* **The task**: A faithful copy without images is required: write out all the records exactly.

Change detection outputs
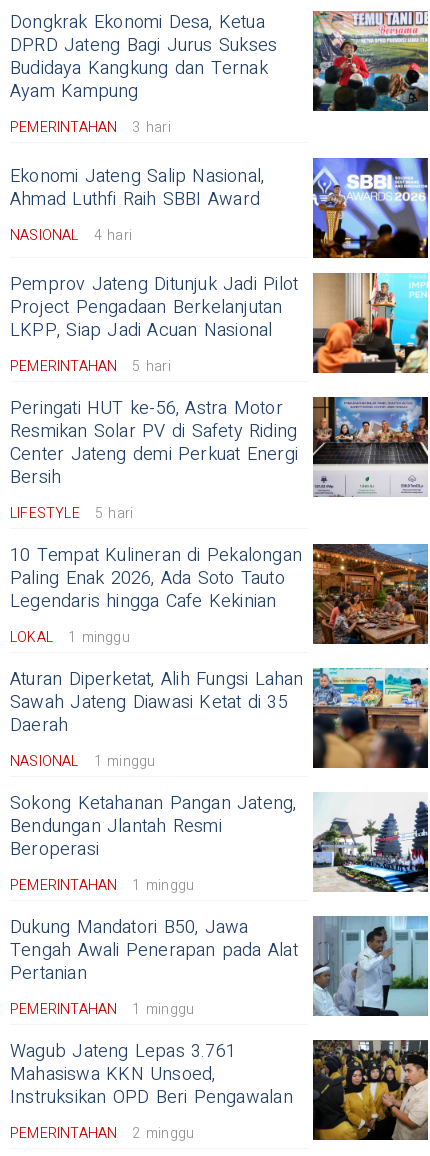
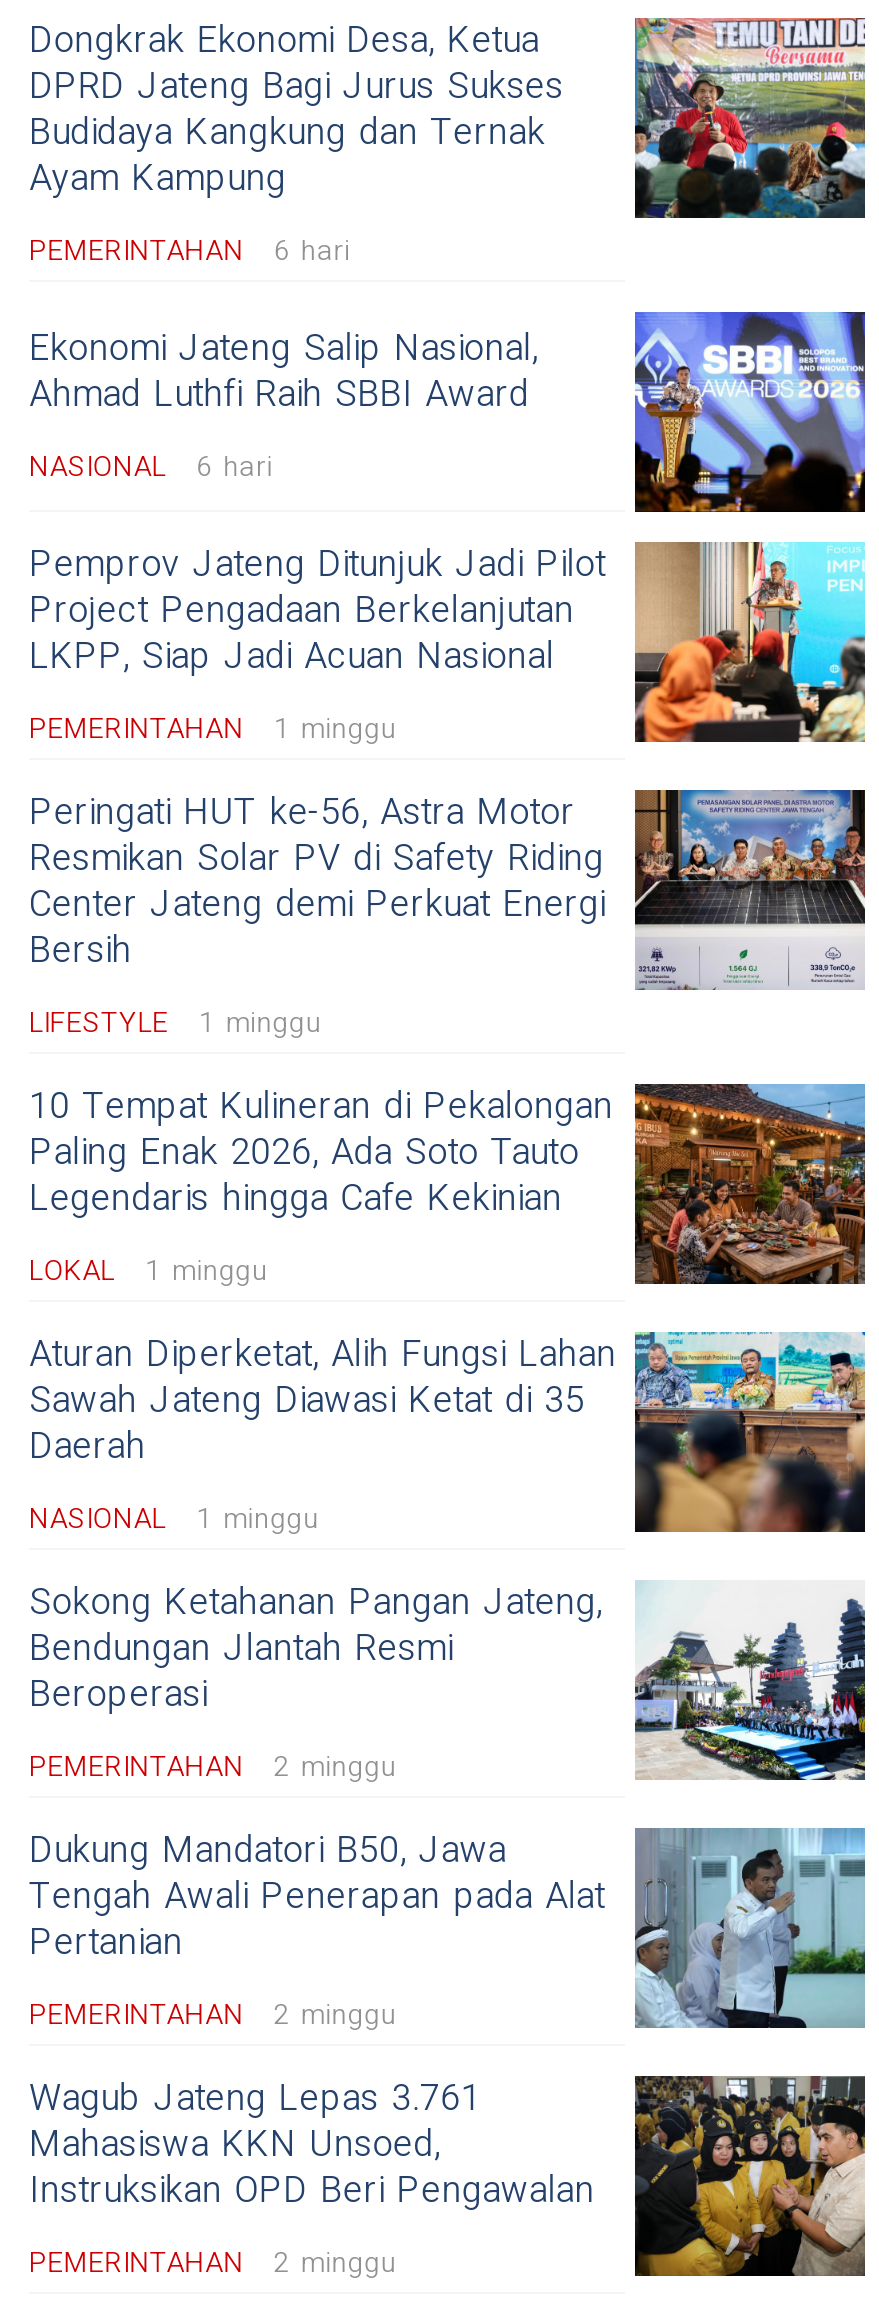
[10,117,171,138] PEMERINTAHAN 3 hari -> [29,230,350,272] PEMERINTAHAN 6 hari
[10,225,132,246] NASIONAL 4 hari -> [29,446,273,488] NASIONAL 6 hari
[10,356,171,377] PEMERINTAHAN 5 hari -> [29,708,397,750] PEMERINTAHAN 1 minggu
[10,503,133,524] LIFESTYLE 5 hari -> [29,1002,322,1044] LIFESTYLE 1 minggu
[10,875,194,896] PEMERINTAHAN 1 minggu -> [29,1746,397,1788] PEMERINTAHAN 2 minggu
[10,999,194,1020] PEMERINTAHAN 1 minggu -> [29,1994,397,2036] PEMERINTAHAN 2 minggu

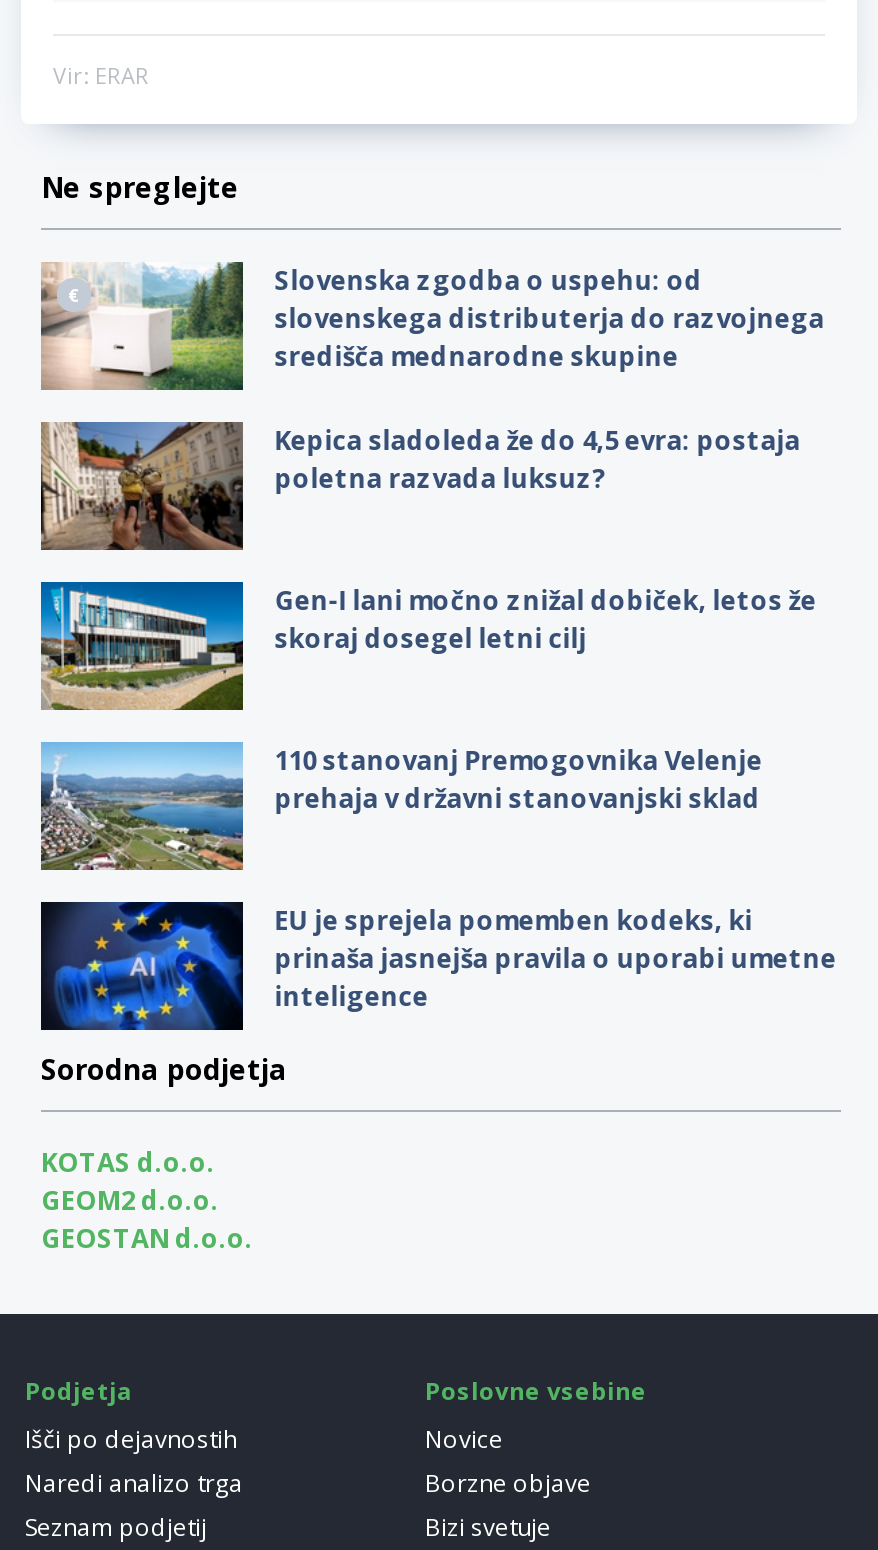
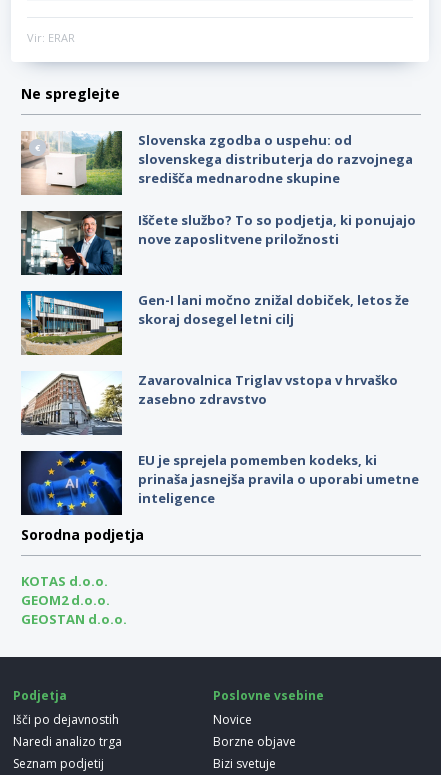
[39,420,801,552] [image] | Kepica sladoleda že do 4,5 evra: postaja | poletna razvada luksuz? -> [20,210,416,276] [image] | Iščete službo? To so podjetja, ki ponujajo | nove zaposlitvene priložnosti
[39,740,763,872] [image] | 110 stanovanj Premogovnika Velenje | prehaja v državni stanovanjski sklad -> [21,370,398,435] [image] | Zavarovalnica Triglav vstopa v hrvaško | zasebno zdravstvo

* **Solution to the exercise**:
[10,117,171,138] PEMERINTAHAN 3 hari -> [29,230,350,272] PEMERINTAHAN 6 hari
[10,225,132,246] NASIONAL 4 hari -> [29,446,273,488] NASIONAL 6 hari
[10,356,171,377] PEMERINTAHAN 5 hari -> [29,708,397,750] PEMERINTAHAN 1 minggu
[10,503,133,524] LIFESTYLE 5 hari -> [29,1002,322,1044] LIFESTYLE 1 minggu
[10,875,194,896] PEMERINTAHAN 1 minggu -> [29,1746,397,1788] PEMERINTAHAN 2 minggu
[10,999,194,1020] PEMERINTAHAN 1 minggu -> [29,1994,397,2036] PEMERINTAHAN 2 minggu

[39,420,801,552] [image] | Kepica sladoleda že do 4,5 evra: postaja | poletna razvada luksuz? -> [20,210,416,276] [image] | Iščete službo? To so podjetja, ki ponujajo | nove zaposlitvene priložnosti
[39,740,763,872] [image] | 110 stanovanj Premogovnika Velenje | prehaja v državni stanovanjski sklad -> [21,370,398,435] [image] | Zavarovalnica Triglav vstopa v hrvaško | zasebno zdravstvo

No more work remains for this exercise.